The financial system had wreaked havoc on the lives of ordinary citizens. The self-serving actions of numerous bankers and disastrous state of the nation’s banks forged strong popular demand for sweeping change following the collapse of the private banking system in March 1933. Public anger toward bankers was pervasive and unmistakable. At this moment, President Franklin D. Roosevelt could have remade the nation’s banking system entirely. “Practices of the unscrupulous money changers,” he observed, “stand indicted in the court of public opinion, rejected by the hearts and minds of men.” But rather then embarking on a new epoch in American financial history, Roosevelt elected to save the existing banks. The bankers thus survived this moment of crisis. A strong current of public opinion, however, demanded that the banking fraternity be deposed once and for all.

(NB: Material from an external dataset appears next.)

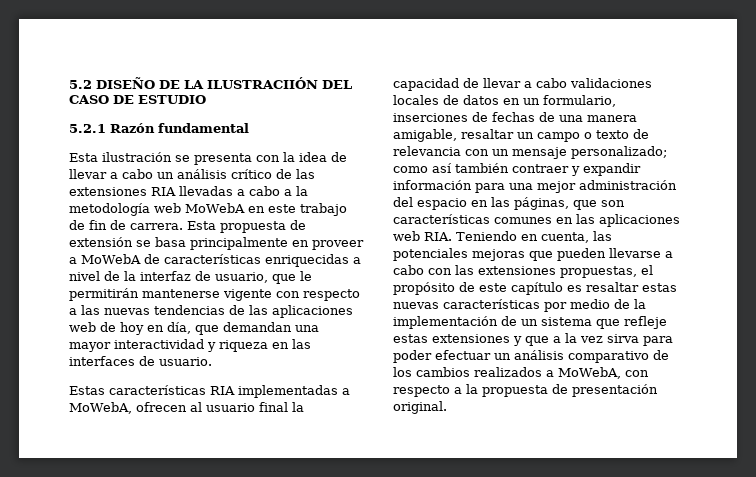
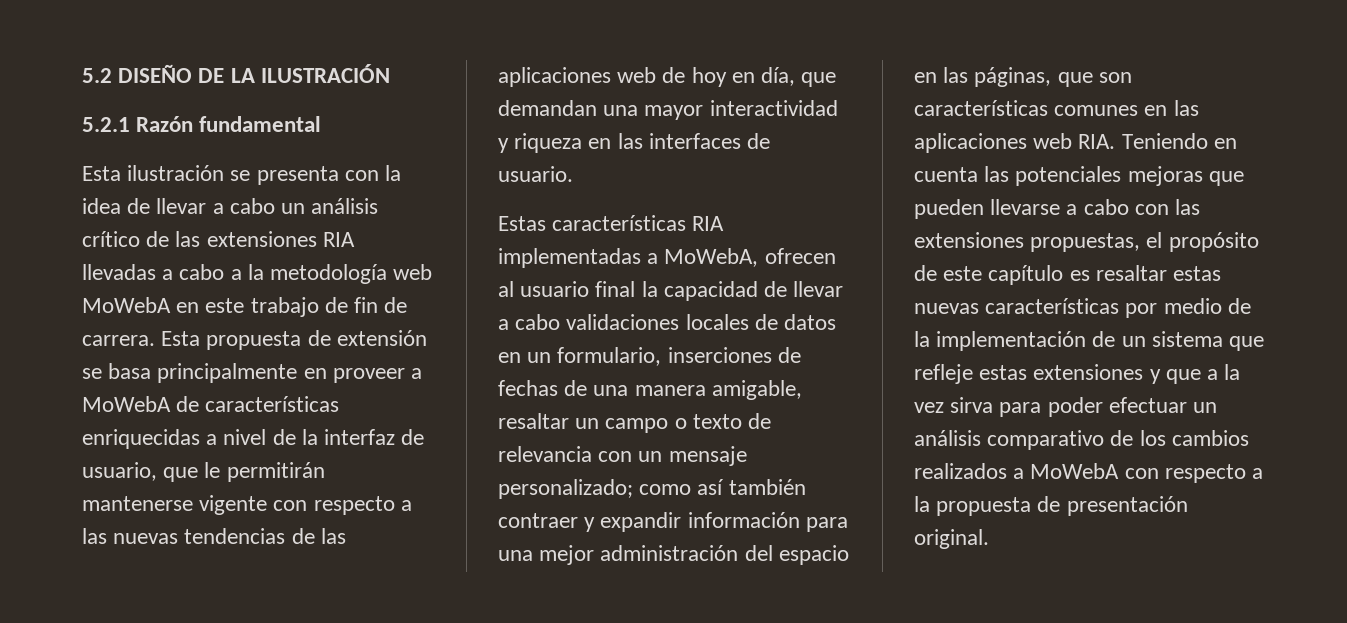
- 5.2 DISEÑO DE LA ILUSTRACIIÓN DEL CASO DE ESTUDIO
+ 5.2 DISEÑO DE LA ILUSTRACIÓN
- como así también contraer y expandir información para una mejor administración del espacio en las páginas, que son características comunes en las aplicaciones web RIA. Teniendo en cuenta, las potenciales mejoras que pueden llevarse a cabo con las extensiones propuestas, el propósito de este capítulo es resaltar estas nuevas características por medio de la implementación de un sistema que refleje estas extensiones y que a la vez sirva para poder efectuar un análisis comparativo de los cambios realizados a MoWebA, con respecto a la propuesta de presentación original.
+ como así también contraer y expandir información para una mejor administración del espacio en las páginas, que son características comunes en las aplicaciones web RIA. Teniendo en cuenta las potenciales mejoras que pueden llevarse a cabo con las extensiones propuestas, el propósito de este capítulo es resaltar estas nuevas características por medio de la implementación de un sistema que refleje estas extensiones y que a la vez sirva para poder efectuar un análisis comparativo de los cambios realizados a MoWebA con respecto a la propuesta de presentación original.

Events in the nation’s least populous state during the fall of 1932 exemplify the banking fraternity’s public disgrace. Nevada’s foremost banker was George Wingfield Sr., who controlled a chain of banks that dominated economic affairs in the state. As a young man, Wingfield found wealth as a successful gambler and later as a casino owner. The “Boy Gambler” subsequently engaged in lucrative mining ventures in Goldfield that involved the ruthless repression of union miners before relocating to Reno in 1909. Wingfield possessed sizable real estate holdings, had interests in numerous mining concerns, operated the state’s leading hotels, and was rumored to be the silent partner in bootlegging, gambling, and prostitution operations. His economic power accorded Wingfield great influence over Nevada politics, which he exercised as the state’s kingmaker. Nevada’s economic life and existing power structure were severely disrupted on November 1, 1932, when its governor declared a twelve-day bank holiday. The imminent insolvency of the Wingfield chain of banks had forced his hand. Nevada’s economy rested upon mining and ranching, both of which the Depression had crippled. In an attempt to protect his existing investments and sustain the state’s livestock industry, Wingfield had extended and increased loans against doubtful security. His political power meant that state banking officials had turned a blind eye to these practices.
The Wingfield chain was so financially impaired that the bank holiday had to be extended until mid-December. Members of the state’s establishment expressed their enduring support for the beleaguered banker. “George Wingfield is a man of rugged character,” proclaimed the Las Vegas Age, “the one man in a thousand who could come through such a terrible ordeal without any man having the hardihood to charge that he took unfair advantage of any depositor.” But as the extravagant nature of this praise betrays, esteem for Wingfield was far from universal. “Some people,” the Battle Mountain Scout disclosed, “are taking advantage of the present banking moratorium…to belittle George Wingfield’s banking ability.”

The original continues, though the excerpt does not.